1862 WAS the year when the British design profession had the first serious encounter with Japan. The focal point was the Japan section at the 1862 London International Exhibition. This was the first time a large number of British people had the opportunity to see Japanese art and artefacts. Export porcelain such as Kakiemon or Japanese lacquer ware was collected in Britain, but on the whole these were kept in exclusive country houses not open to the general public.

The International Exhibition had over six million visitors. Also, it so happened that the Japan section was situated near the restaurant, which may also have helped the visitors to notice the display.

A number of British designers took note of this display and were taking inspirations from Japanese art. A good example is Christopher Dresser. There were sporadic cases of Japanese-inspired design before, but from 1862 the number of such cases increases suddenly.

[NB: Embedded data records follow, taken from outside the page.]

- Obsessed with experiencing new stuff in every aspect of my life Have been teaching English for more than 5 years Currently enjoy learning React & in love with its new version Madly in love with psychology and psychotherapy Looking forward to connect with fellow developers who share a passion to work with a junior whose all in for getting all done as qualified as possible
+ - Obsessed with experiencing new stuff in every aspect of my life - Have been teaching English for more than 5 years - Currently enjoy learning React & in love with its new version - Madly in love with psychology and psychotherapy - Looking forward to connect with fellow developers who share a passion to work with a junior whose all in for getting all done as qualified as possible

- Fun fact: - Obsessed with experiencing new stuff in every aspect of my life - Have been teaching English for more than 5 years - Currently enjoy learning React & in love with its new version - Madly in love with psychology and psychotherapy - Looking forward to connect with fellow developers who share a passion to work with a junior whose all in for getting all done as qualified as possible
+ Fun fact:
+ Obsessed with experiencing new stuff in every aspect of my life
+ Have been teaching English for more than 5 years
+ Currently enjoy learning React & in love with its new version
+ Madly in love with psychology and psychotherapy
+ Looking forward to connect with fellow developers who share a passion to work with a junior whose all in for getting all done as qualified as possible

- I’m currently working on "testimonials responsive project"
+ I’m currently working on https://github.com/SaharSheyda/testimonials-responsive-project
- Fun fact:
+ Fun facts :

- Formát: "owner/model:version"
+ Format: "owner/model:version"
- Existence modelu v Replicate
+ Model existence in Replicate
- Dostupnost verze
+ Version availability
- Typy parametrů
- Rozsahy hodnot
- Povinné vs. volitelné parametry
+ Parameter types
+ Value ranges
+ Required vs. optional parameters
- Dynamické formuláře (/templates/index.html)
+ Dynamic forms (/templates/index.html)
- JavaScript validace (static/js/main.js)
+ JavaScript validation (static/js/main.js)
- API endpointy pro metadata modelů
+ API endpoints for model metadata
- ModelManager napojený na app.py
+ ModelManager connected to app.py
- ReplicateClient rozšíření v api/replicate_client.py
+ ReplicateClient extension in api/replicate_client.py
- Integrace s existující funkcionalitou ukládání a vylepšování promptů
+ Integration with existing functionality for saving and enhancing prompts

Many of us have a fixed notion of national branding, riddled with stereotyping. What is Japanese design? Is there such a thing? In fact it is very diverse. Sometimes even completely opposite things can coexist.

Mostly what the British public could see in the 1862 Japan section was extremely ornate and highly decorative. The colours are often quite garish, not the subtle muted colours of tea ceremony.

Christopher Dresser's astonishingly simple designs are sometimes regarded as "proto-Bauhaus", but what he really loved in Japan was actually the Nikko Shrine, one of the most colourful and ornate buildings in Japan.

So if you don't like one type of Japanese design, perhaps there's something you really could relate to lurking just around the corner.